High severity GitHub Reviewed Published Apr 27, 2026 in EvoMap/evolver • Updated May 5, 2026

Package

npm @evomap/evolver (npm)

Affected versions

<= 1.70.0-beta.4

Patched versions

1.70.0-beta.5

Description

Summary

The validator-mode sandbox executor (src/gep/validator/sandboxExecutor.js) places npm and npx in its hard executable allowlist. Because npm install <pkg> and npx -y -p <pkg> <bin> execute arbitrary code by design (preinstall/install/postinstall lifecycle scripts and remote-package bin entries), and because validator nodes consume validation_commands strings from unsigned Hub responses with no per-response signature check, an attacker who controls or MITMs the Hub achieves automatic remote code execution on every validator node within one daemon poll (default 60s).

Details

End-to-end chain:

  1. src/gep/validator/index.js:71-87fetchValidationTasks() POSTs to <hub>/a2a/fetch and reads validation_tasks from the JSON response. The outbound request is signed via buildHubHeaders(), but the Hub's response is parsed directly with await res.json() and no signature is verified on data.payload.

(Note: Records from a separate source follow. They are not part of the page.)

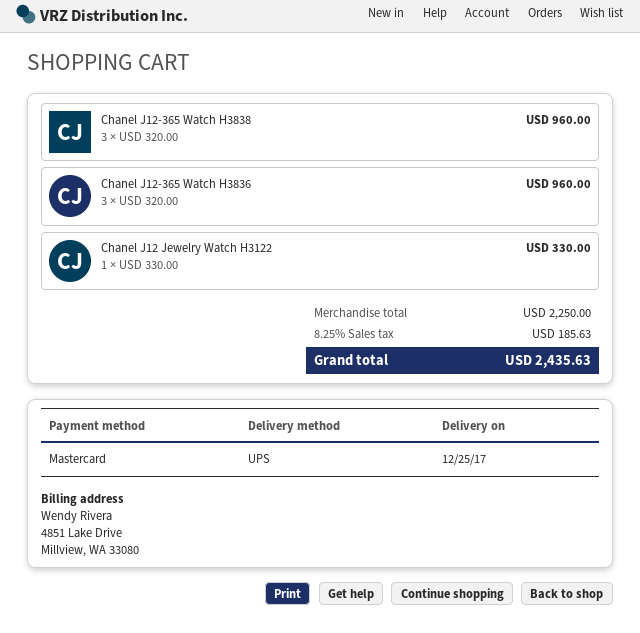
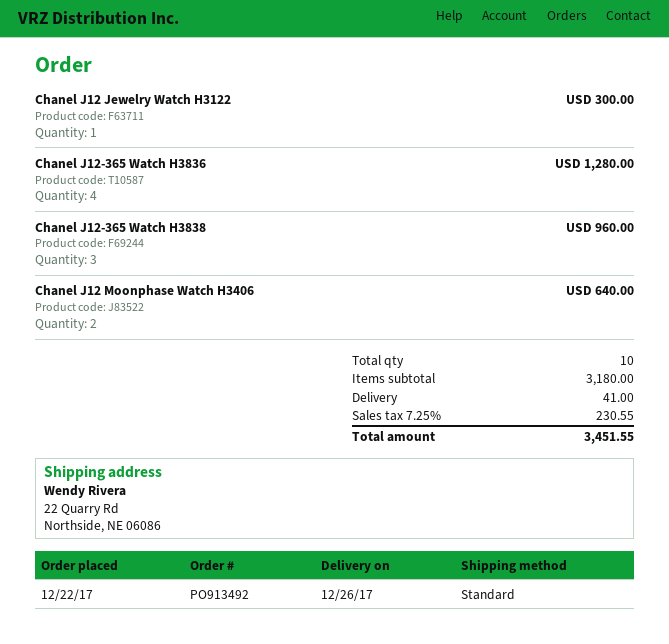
delivery date: 2017-12-25 -> 2017-12-26
shipping method: UPS -> standard
Chanel J12-365 Watch H3836: 3 for 960.00 -> 4 for 1280.00
Chanel J12 Jewelry Watch H3122: 1 for 330.00 -> 1 for 300.00
Chanel J12 Moonphase Watch H3406: none -> 2 for 640.00
subtotal: 2250.00 -> 3180.00
shipping: none -> 41.00
tax: 8.25% = 185.63 -> 7.25% = 230.55
total: 2435.63 -> 3451.55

  2. src/gep/validator/index.js:98-108validateOneTask() extracts task.validation_commands (an array of attacker-controlled strings) and passes it straight to runInSandbox(commands, {}). No call to policyCheck.isValidationCommandAllowed() happens on this path. The author's own comment at sandboxExecutor.js:41-42 acknowledges this gap: "This closes the gap where validation_commands go straight from Hub to runInSandbox without passing through policyCheck.isValidationCommandAllowed()."

  3. src/gep/validator/sandboxExecutor.js:172-218runSingleCommand calls parseCommand(cmd), then checks ALLOWED_EXECUTABLES.has(parsed.executable):

    // sandboxExecutor.js:35
    const ALLOWED_EXECUTABLES = new Set(['node', 'npm', 'npx']);

    parseCommand only rejects shell metacharacters (| & ; > < \ $) and unbalanced quotes. A string like npm install /tmp/evil-pkg --no-audit --no-fundcontains none of those and parses cleanly into{ executable: 'npm', args: [...] }`.

  4. sandboxExecutor.js:54-66assertNodeCommandSafe is a no-op for non-node executables:

    function assertNodeCommandSafe(parsed) {
      if (parsed.executable !== 'node') return;   // npm/npx skip every check
      ...
    }

    The BLOCKED_NODE_FLAGS set (-e, -r, --loader, etc.) therefore never gates npm or npx invocations.

  5. sandboxExecutor.js:213spawn('npm', [...], { shell: false, cwd: sandboxDir, env }) runs npm. npm's documented behavior is to execute the package's preinstall, install, and postinstall scripts; npx downloads a remote package and executes its bin entry. Both yield arbitrary code execution in the validator process's UID/permissions.

  6. src/gep/validator/index.js:189 — the validator daemon polls every 60s by default (EVOLVER_VALIDATOR_DAEMON_INTERVAL_MS), and validator mode is on by default since v1.69.0 (isValidatorEnabled() returns true unless explicitly disabled, index.js:25-34).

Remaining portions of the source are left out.